--- Records for this exercise ---

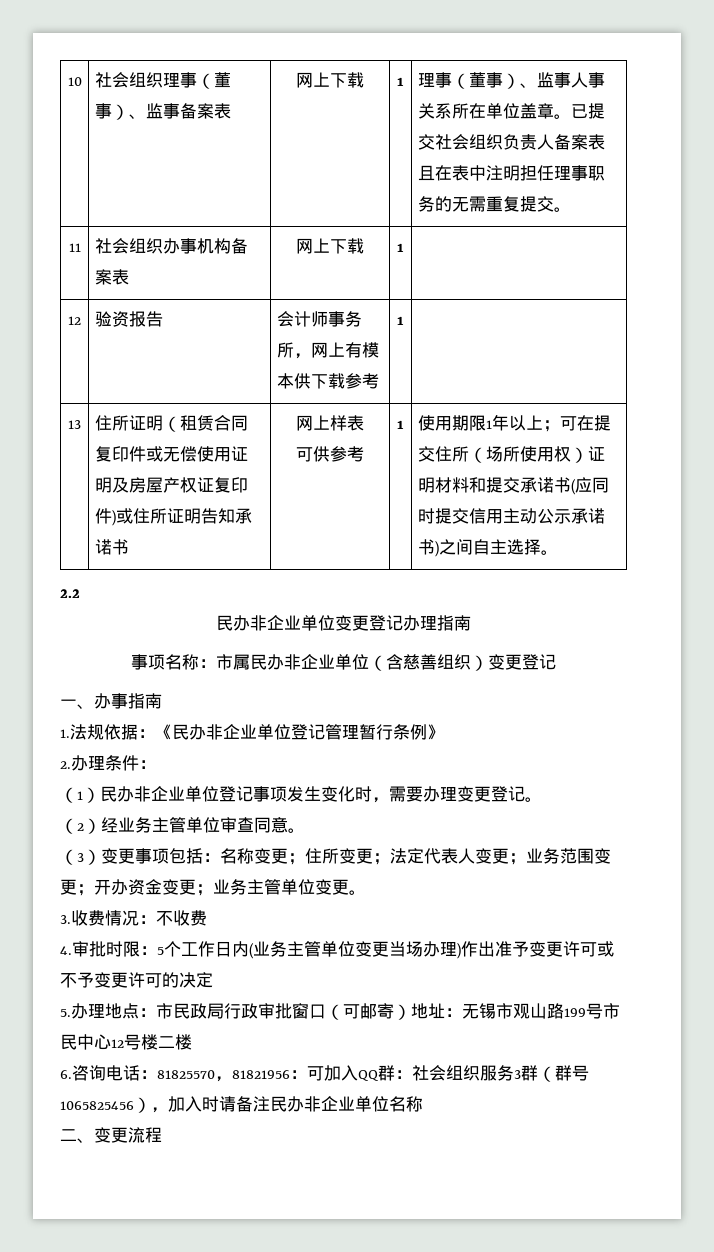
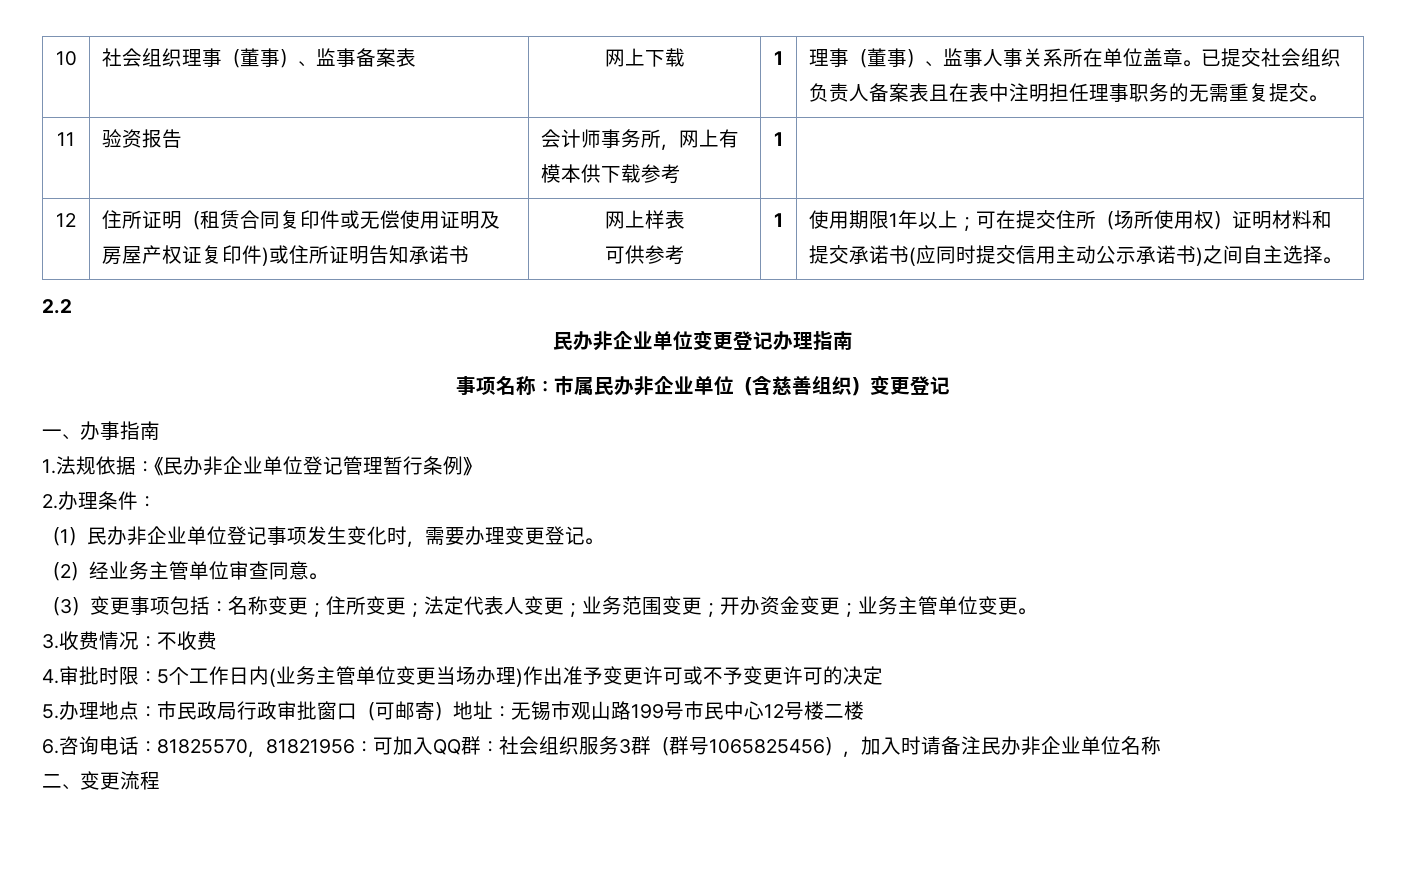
- 11 | 社会组织办事机构备案表 | 网上下载 | 1 |
- 12 | 验资报告 | 会计师事务所，网上有模本供下载参考 | 1 |
- 13
+ 11 | 验资报告 | 会计师事务所，网上有模本供下载参考 | 1 |
+ 12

---

▸ The problem
Only the lines from the one containing "- 12 | 验资报告 | 会计师事务所，网上有模本供下载参考 | 1 |" through the last line of the records above are to be reproduced, exactly and with both ends included.

▸ Output below
- 12 | 验资报告 | 会计师事务所，网上有模本供下载参考 | 1 |
- 13
+ 11 | 验资报告 | 会计师事务所，网上有模本供下载参考 | 1 |
+ 12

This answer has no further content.